Daeva, the Iranian language term, shares the same origin of "Deva" of Hinduism, which is a cognate with Latin deus ("god") and Greek Zeus. While the word for the Vedic spirits and the word for the Zoroastrian entities are etymologically related, their function and thematic development are altogether different. Originally, the term was used to denote beings of cultural folklore which predate use in scripture.

Equivalents for Avestan daeva in Iranian languages include Pashto, Balochi, Kurdish dêw, Persian dīv/deev. The Iranian word was borrowed by Old Armenian as dew, Georgian as devi, Urdu as deo with the same negative associations in those languages. In English, the word appears as daeva, div, deev, and in the 18th century fantasy novels of William Thomas Beckford as dive.

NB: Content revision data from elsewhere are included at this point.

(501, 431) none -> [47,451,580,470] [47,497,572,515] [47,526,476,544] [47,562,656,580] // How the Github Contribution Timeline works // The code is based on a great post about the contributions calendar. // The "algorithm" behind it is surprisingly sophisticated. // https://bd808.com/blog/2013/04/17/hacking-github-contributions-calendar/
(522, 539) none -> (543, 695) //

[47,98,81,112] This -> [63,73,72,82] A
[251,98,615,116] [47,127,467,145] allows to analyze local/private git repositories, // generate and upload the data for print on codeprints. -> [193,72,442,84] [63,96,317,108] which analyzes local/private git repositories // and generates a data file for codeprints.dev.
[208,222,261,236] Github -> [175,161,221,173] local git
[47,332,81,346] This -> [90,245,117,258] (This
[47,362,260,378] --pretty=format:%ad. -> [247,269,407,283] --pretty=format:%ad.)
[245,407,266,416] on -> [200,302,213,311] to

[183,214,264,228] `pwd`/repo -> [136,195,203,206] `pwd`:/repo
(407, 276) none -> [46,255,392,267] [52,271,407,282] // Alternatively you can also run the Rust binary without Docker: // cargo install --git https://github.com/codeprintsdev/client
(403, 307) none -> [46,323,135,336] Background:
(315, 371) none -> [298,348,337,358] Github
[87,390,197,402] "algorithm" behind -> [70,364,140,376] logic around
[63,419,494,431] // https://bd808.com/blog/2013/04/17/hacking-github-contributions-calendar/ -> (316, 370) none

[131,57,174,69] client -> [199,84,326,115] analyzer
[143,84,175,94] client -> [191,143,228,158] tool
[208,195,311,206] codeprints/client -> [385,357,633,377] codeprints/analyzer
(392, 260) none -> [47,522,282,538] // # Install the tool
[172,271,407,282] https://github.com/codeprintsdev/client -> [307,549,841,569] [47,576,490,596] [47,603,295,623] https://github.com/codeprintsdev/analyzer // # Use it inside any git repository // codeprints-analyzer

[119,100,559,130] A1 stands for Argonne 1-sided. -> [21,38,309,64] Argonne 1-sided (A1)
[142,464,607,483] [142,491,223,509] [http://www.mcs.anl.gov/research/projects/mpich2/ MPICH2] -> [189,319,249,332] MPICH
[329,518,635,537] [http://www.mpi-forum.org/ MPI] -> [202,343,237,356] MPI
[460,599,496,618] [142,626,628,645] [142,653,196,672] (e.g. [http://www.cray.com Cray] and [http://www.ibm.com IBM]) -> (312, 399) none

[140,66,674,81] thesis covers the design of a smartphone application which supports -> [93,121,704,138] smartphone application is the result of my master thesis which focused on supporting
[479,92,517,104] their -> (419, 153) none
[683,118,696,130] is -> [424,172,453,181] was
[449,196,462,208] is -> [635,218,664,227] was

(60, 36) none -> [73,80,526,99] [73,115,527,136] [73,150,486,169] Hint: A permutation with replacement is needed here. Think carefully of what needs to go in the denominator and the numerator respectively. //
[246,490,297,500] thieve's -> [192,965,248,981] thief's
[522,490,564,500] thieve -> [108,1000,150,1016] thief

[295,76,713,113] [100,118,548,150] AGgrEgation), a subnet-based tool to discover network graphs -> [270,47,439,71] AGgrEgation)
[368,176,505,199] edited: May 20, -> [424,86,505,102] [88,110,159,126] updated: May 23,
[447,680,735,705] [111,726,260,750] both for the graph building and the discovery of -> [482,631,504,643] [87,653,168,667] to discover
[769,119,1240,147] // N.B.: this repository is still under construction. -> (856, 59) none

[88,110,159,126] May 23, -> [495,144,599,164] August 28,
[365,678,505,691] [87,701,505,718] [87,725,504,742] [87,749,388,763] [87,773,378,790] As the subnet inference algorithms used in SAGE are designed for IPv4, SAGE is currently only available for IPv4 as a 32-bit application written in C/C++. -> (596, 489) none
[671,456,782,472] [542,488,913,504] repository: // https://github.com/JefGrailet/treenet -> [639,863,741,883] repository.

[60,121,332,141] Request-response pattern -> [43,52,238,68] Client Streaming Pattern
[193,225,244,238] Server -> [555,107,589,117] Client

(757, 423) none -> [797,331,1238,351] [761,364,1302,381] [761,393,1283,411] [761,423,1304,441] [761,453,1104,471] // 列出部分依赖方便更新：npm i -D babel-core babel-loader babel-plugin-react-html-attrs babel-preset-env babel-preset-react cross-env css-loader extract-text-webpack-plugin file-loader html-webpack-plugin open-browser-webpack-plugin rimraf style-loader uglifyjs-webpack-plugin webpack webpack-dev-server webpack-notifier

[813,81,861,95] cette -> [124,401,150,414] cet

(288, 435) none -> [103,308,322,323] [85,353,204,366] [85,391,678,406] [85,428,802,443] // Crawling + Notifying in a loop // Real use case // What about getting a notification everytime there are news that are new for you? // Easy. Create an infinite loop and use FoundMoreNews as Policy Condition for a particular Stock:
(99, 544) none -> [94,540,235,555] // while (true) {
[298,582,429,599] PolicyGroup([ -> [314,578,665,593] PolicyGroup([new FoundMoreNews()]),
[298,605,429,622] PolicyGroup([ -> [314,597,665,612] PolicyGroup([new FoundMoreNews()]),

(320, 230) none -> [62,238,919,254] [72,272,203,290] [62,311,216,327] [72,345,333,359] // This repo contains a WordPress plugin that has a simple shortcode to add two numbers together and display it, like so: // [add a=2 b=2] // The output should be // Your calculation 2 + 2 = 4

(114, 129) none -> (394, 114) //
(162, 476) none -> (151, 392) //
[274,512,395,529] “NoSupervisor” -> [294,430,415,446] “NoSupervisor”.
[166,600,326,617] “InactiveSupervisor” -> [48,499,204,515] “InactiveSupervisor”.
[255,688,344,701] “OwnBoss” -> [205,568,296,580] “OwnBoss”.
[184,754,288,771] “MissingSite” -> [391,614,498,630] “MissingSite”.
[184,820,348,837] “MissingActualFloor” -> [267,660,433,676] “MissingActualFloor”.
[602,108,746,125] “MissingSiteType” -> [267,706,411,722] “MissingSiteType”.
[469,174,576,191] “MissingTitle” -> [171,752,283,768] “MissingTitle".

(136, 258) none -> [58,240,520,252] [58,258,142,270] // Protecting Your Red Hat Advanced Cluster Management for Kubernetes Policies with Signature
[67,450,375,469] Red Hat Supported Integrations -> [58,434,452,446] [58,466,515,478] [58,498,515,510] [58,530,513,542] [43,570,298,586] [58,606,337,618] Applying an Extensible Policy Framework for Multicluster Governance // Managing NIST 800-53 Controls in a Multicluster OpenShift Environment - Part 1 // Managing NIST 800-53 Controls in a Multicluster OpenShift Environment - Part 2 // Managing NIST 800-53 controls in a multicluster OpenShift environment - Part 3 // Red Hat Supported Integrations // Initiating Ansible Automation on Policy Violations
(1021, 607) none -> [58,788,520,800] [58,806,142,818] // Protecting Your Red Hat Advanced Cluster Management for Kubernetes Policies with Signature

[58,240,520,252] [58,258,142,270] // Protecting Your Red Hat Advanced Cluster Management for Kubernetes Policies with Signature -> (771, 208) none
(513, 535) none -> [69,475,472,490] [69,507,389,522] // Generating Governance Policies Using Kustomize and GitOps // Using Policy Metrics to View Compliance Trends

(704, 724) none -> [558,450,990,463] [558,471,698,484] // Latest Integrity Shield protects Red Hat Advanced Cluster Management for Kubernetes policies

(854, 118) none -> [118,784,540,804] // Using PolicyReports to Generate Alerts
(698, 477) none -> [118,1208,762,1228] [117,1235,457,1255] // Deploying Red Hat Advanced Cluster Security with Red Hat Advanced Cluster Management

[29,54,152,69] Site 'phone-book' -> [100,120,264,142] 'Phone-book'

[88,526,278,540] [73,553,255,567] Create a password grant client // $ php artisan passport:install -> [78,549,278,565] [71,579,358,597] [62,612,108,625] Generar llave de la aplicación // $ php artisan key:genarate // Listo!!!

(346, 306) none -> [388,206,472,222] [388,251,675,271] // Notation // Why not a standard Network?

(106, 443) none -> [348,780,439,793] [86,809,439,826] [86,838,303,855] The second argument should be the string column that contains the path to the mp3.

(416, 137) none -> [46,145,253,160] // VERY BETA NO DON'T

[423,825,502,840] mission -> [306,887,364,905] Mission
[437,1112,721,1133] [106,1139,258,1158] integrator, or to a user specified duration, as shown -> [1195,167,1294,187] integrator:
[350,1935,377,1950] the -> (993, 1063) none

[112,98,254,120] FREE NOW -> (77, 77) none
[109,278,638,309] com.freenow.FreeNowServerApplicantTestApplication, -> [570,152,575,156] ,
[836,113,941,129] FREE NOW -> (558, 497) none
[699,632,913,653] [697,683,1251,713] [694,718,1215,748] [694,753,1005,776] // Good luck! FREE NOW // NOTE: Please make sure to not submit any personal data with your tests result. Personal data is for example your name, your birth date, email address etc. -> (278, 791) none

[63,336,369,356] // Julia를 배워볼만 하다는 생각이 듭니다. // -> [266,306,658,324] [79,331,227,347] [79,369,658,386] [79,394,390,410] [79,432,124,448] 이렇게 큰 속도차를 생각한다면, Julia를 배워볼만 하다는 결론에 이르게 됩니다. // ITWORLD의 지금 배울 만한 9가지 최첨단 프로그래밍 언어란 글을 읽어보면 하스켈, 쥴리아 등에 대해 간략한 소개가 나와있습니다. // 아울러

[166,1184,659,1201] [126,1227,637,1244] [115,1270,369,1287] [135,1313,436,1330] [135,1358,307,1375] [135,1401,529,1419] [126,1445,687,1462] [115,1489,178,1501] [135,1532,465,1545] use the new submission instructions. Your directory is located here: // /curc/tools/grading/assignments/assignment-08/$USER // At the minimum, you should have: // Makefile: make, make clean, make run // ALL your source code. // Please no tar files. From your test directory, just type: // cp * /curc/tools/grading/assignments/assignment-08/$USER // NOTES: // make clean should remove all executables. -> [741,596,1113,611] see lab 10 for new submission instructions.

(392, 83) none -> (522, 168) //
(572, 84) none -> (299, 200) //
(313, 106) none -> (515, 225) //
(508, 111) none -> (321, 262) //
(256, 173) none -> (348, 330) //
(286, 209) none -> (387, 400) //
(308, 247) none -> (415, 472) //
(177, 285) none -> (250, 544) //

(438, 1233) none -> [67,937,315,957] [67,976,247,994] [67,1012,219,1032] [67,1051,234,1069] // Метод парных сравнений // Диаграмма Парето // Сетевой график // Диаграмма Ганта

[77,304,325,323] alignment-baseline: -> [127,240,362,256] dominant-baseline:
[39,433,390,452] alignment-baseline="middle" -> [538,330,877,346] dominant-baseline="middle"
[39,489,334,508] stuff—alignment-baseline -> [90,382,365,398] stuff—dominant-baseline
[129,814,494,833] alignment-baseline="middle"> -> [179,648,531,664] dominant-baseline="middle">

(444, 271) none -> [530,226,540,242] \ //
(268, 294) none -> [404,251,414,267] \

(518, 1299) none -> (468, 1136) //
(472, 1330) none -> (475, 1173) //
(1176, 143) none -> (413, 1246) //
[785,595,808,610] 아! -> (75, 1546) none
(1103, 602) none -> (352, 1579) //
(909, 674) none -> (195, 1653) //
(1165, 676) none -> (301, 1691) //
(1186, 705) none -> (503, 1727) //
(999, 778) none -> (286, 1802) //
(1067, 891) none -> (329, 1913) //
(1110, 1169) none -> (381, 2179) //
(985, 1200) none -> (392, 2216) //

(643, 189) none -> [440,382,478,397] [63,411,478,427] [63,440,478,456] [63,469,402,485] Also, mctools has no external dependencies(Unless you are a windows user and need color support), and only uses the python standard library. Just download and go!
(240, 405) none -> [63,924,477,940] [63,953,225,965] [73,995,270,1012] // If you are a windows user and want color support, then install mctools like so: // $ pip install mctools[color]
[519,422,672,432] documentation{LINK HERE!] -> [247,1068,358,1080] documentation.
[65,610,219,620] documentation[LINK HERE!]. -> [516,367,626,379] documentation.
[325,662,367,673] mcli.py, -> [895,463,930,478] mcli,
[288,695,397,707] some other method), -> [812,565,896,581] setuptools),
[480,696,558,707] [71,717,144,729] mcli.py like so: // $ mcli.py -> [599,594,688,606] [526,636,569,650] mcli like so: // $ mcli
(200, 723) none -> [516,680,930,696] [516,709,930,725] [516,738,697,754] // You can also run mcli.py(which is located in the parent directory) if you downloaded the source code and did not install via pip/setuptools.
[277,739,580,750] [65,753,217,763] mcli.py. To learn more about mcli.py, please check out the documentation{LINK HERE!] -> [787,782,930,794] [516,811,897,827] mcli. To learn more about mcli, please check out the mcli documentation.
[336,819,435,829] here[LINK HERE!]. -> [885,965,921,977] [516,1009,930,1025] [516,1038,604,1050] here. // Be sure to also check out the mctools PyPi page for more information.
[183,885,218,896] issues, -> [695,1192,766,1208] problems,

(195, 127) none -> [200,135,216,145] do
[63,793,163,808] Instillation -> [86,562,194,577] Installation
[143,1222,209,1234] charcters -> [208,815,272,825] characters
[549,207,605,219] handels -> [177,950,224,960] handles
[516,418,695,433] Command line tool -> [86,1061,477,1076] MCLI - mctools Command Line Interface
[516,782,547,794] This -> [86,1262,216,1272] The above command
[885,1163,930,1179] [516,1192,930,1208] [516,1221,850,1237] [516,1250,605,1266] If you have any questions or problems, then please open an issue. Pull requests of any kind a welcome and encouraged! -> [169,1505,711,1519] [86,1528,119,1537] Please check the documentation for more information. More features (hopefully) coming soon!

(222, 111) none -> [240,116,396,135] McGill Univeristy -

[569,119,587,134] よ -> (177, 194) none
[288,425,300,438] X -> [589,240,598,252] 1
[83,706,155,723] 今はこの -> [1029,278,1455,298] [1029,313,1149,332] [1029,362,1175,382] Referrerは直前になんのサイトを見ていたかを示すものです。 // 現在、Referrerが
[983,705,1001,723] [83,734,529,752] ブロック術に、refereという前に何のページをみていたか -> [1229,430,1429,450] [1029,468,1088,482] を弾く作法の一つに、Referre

It has been speculated that the concept of the daevas as a malevolent force may have been inspired from the Scythian gods.

==Academic issues==

===Problems of interpretation===
Old Avestan daēuua or daēva derives from Old Iranian *daiva, which in turn derives from Indo-Iranian *daivá- "god", reflecting Proto-Indo-European *deywós with the same meaning. For other Indo-European derivatives, see Dyeus. The Vedic Sanskrit cognate of Avestan daēuua is devá-, continuing in later Indo-Aryan languages as dev.

Because all cognates of Iranian *daiva have a positive connotation, but "no known Iranian dialect attests clearly and certainly the survival of a positive sense for [Old Iranian] *daiva-", in the 19th- and 20th-century a great deal of academic discussion revolved around questions of how Iranian daeva might have gained its derogatory meaning. This "fundamental fact of Iranian linguistics" is "impossible" to reconcile with the testimony of the Gathas, where the daevas, though rejected, were still evidently gods that continued to have a following. The same is true of the daiva inscription, where the daiva are the gods of (potential) rebels, but still evidently gods that continued to have a following.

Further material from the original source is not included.